Watterson’s world is mildly wild as a place where the impossible is obviously possible. Yet he keeps his story from floating too far away with its fantasy through quirkily relatable characters who are amiable and amusing.
Most of “Dave Made a Maze” is populated by schlubby jeans and t-shirt types with hipster hairstyles or other accoutrements of mumblecore thirtysomethings. Were this an outright genre horror film, Dave would have been played by Chase Williamson. Nick Thune is still precisely on point as a likable loser just trying to get out of his own way. Meera Rohit Kumbhani meets Thune’s average Everyman embodiment by mixing sympathetic sighing with “oh, for Pete’s sake” resiliency to personify a put-upon girlfriend perpetually putting up with Dave’s problems.
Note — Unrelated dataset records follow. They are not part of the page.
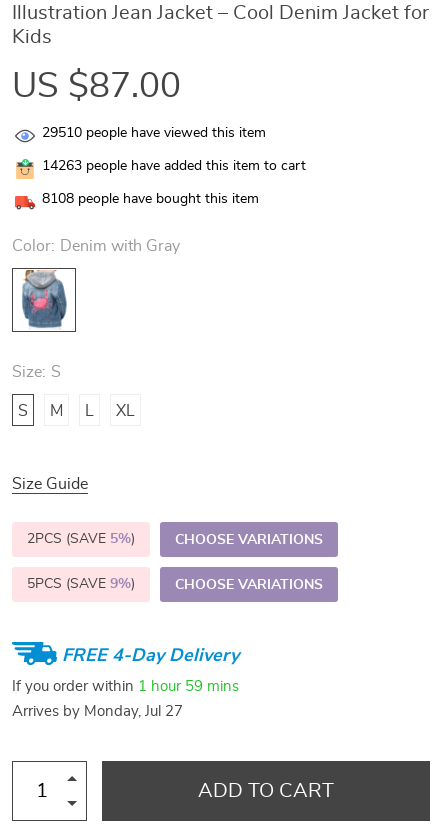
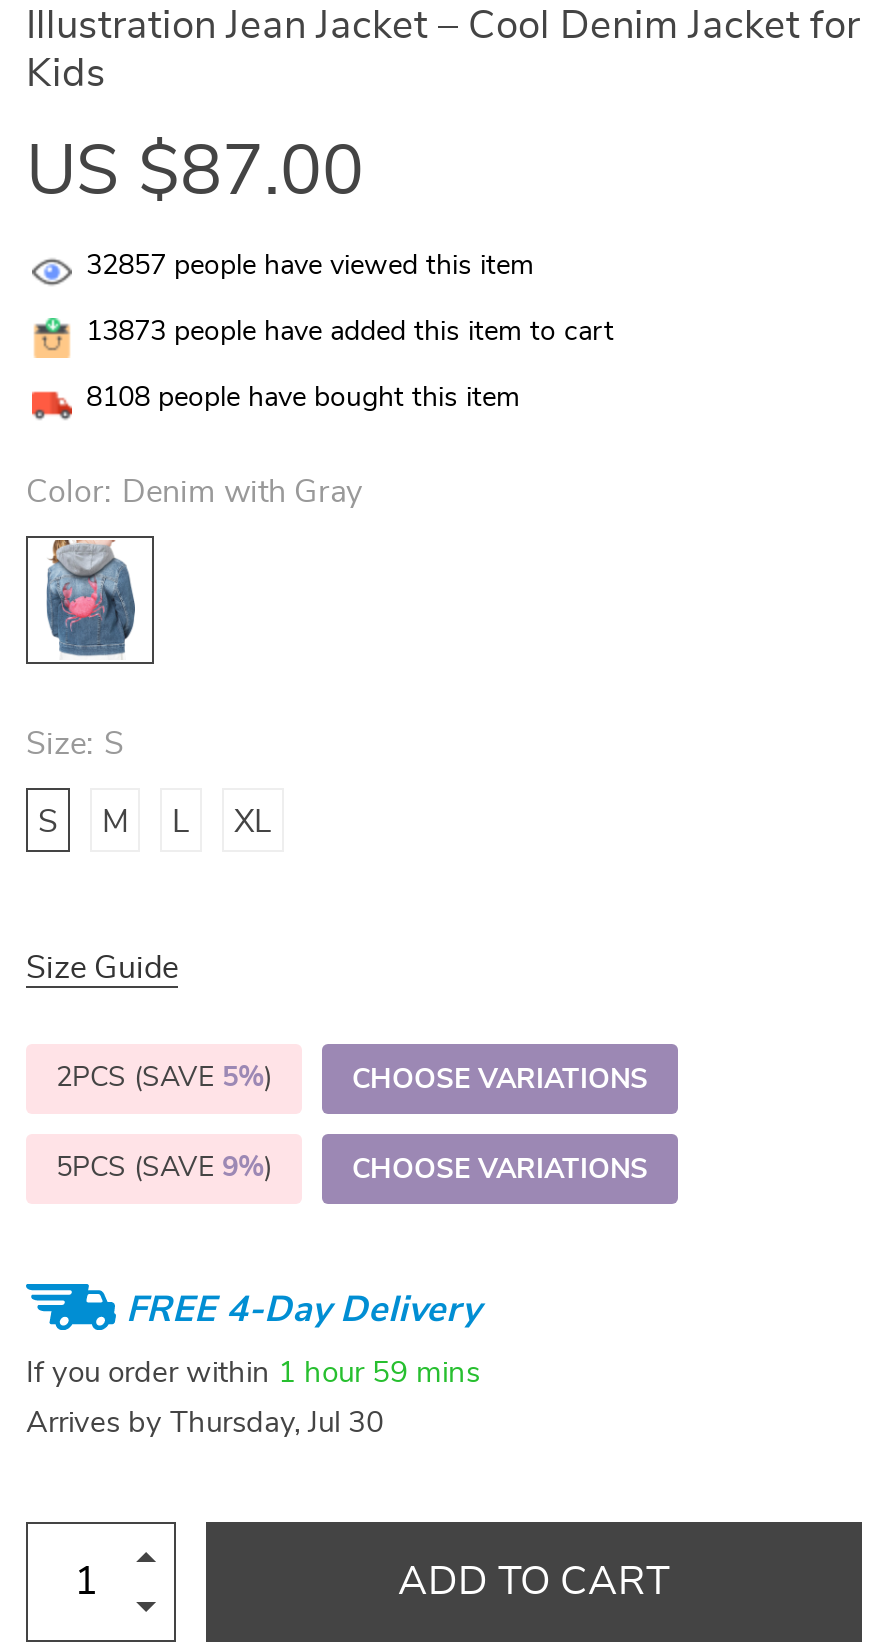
- 29510 people have viewed this item
+ 32857 people have viewed this item

- 14263 people have added this item to cart
+ 13873 people have added this item to cart

- Arrives by Monday, Jul 27
+ Arrives by Thursday, Jul 30
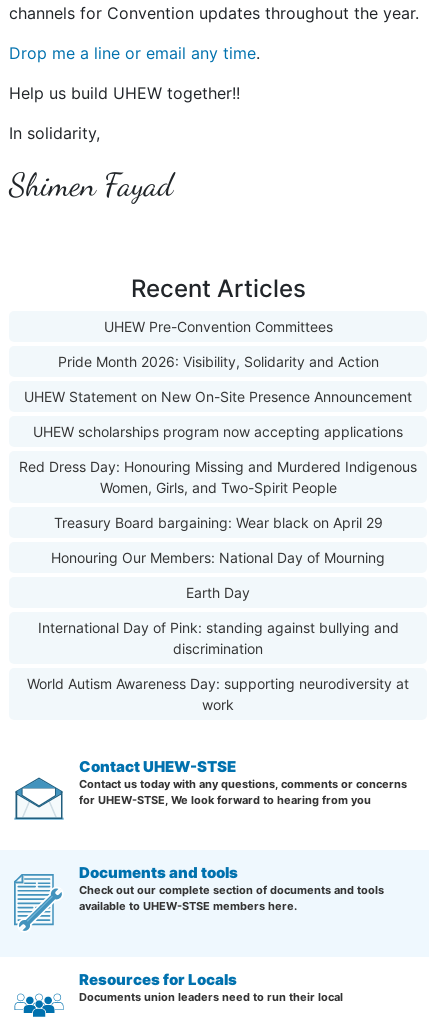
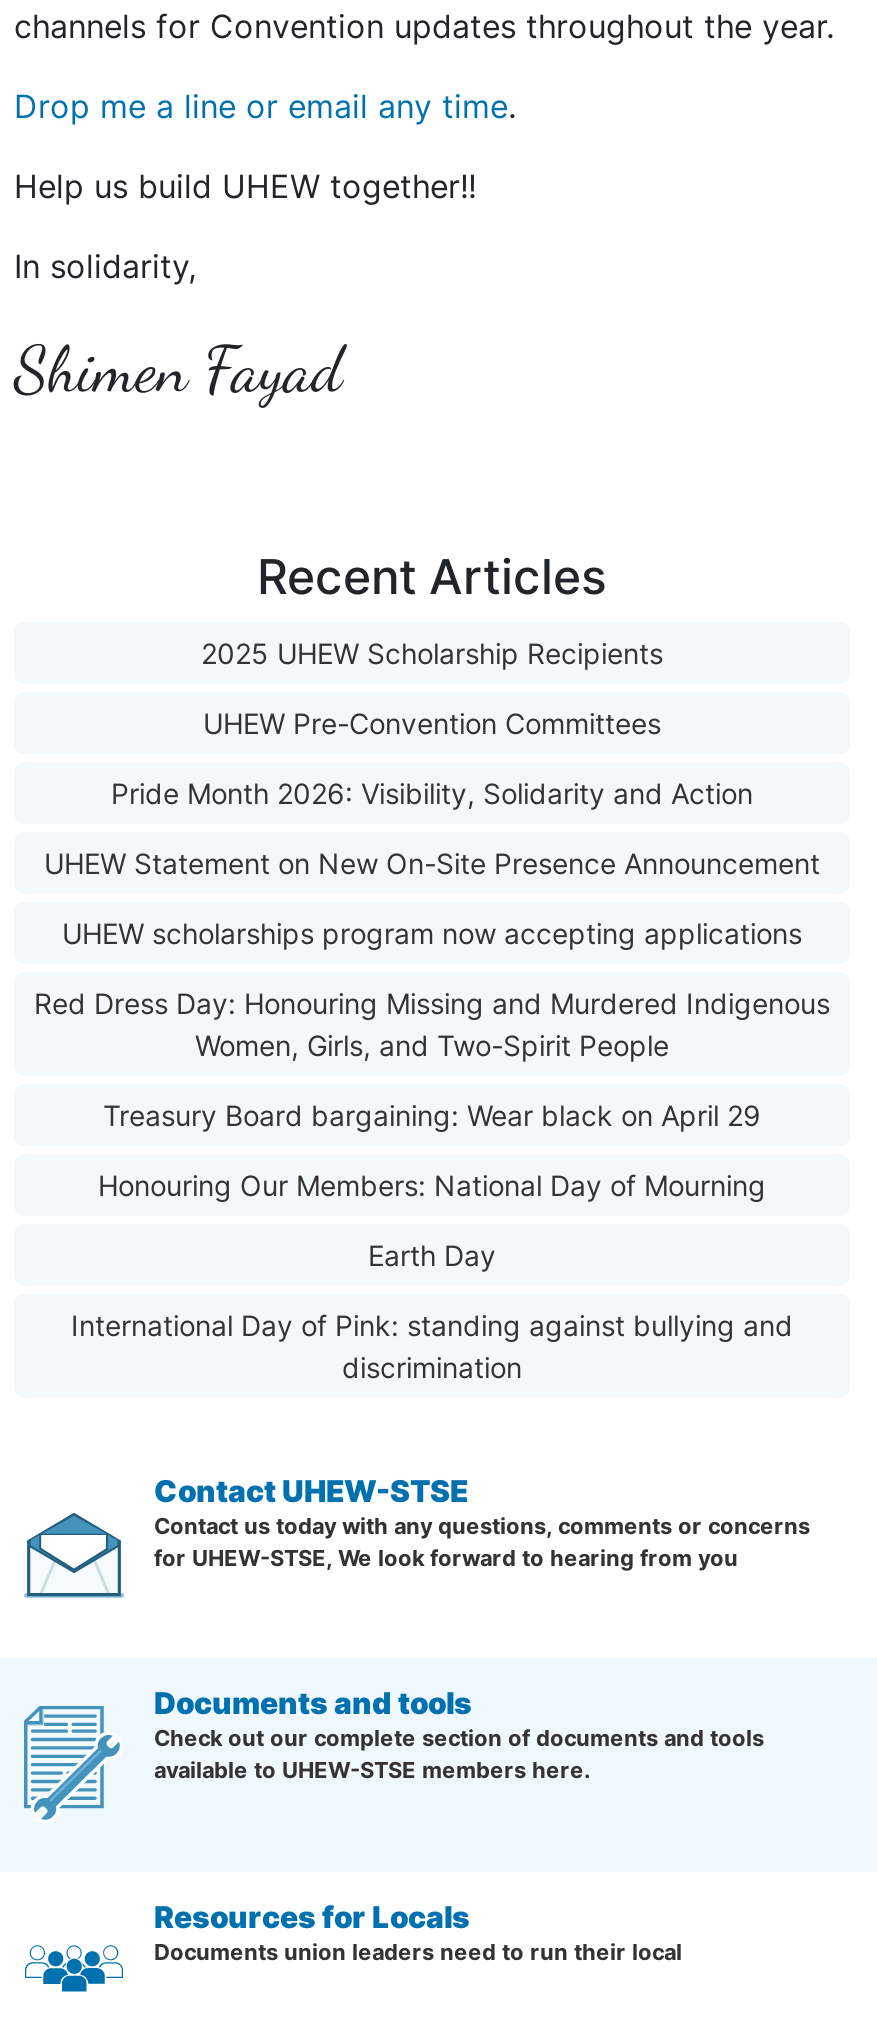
+ 2025 UHEW Scholarship Recipients

moved down: UHEW Pre-Convention Committees | Pride Month 2026: Visibility, Solidarity and Action | UHEW Statement on New On-Site Presence Announcement | ... | International Day of Pink: standing against bullying and | discrimination

- World Autism Awareness Day: supporting neurodiversity at
- work
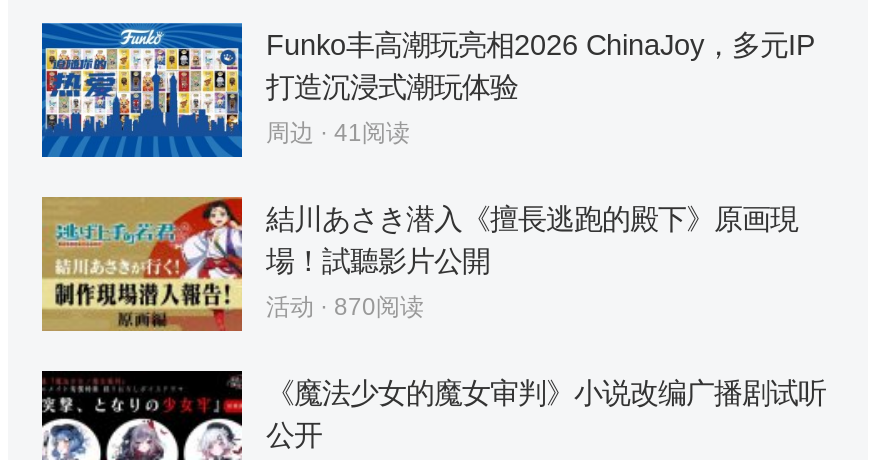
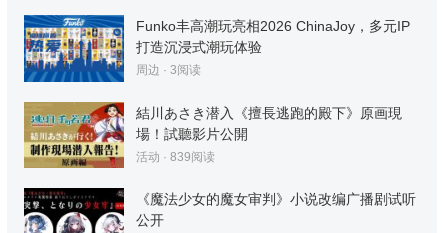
- 周边· 41阅读
+ 周边· 3阅读

- 活动· 870阅读
+ 活动· 839阅读
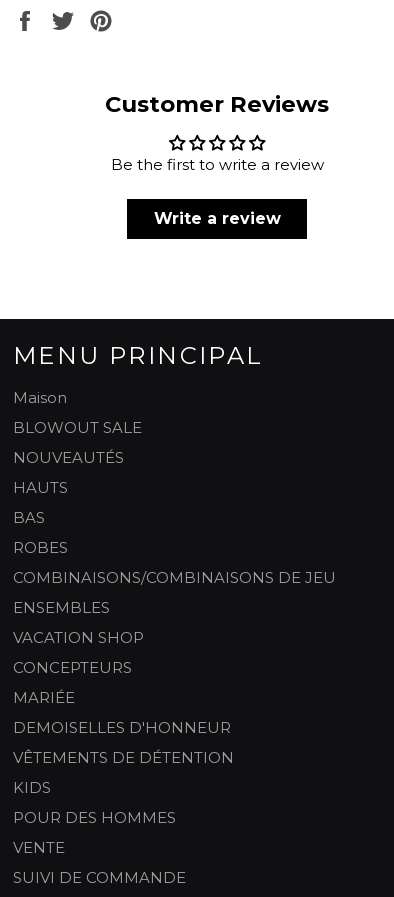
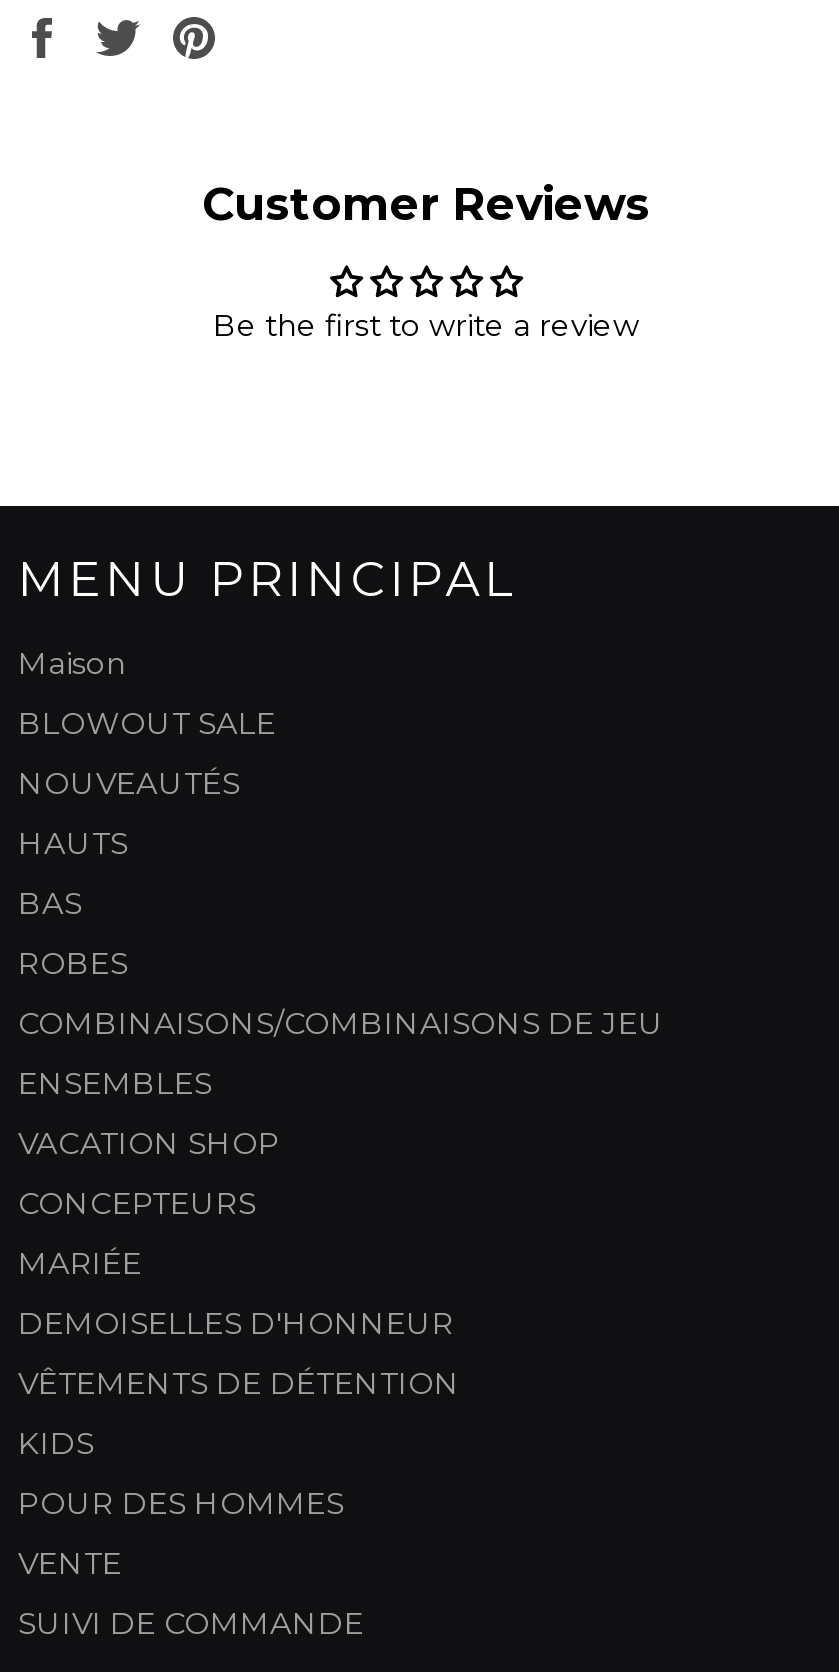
- Write a review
As armchair documentarian Harry, James Urbaniak nearly runs away with the movie without even trying. His natural presence slides slyly into the movie’s muted moods of subversive satire and adult adventure. Urbaniak’s understated attitude is the barometer by which “Dave Made a Maze” often calibrates its blended tones of dry humor and wry commentary.
The tandem team of Trisha Gum and John Sumner then takes the collective vision to an entirely new plane by making “Dave Made a Maze” an absolute triumph of indie filmmaking production design. Even when crafted from cardboard, sets never seem simple, and certainly never look cheap. Papier-mâché tiki totems, odd traps built from Dixie cups, and silly string standing in for blood sprays are some of the innovative ways “Dave Made a Maze” makes the most out of an FX budget putting a lot of cash into confetti, paper clips, and colored yarn.
There seems to be some sort of moral to the movie’s story about not being afraid to put yourself out there and risk destruction, otherwise you’ll never accomplish anything at all. Though the fact that I used “seems” in that sentence tells me I might not fully grasp whatever deeper tale “Dave Made a Maze” has to tell.
Truthfully, it doesn’t matter whether any intended messages make it to you or not. “Dave Made a Maze” is so imaginative, intelligent, inventive, even inspirational that it is certain to put a smirk on your face, if not a brightly beaming ear-to-ear grin. Whichever expression you wear, be ready for it to last from the first five minutes until well after end credits conclude.
Review Score: 80
At least the movie only runs 70 minutes, though I suppose that extra 10 technically disqualifies it from being a literal amateur hour.